User interface change data

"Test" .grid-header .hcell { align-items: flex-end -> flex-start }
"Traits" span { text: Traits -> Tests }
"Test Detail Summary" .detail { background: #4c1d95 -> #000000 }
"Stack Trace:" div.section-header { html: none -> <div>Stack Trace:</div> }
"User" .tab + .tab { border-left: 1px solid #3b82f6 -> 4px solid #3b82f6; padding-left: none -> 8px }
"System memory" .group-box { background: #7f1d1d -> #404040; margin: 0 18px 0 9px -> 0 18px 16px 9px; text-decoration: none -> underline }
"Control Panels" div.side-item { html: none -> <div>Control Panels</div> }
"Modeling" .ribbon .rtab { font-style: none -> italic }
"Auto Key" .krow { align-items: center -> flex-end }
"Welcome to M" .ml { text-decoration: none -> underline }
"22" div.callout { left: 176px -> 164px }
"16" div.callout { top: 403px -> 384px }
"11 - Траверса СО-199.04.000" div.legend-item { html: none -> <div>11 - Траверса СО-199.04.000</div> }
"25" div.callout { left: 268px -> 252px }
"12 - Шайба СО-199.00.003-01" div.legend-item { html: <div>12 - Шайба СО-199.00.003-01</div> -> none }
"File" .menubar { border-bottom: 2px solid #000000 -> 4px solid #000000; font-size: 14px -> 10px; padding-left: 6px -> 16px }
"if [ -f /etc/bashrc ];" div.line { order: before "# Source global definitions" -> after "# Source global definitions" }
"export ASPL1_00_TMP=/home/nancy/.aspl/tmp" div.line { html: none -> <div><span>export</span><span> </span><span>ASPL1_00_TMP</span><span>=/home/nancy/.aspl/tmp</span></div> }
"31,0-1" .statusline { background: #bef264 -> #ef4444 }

- Work request
A single figure must be given: how many lines of the records above include the string "left".

- Written response
4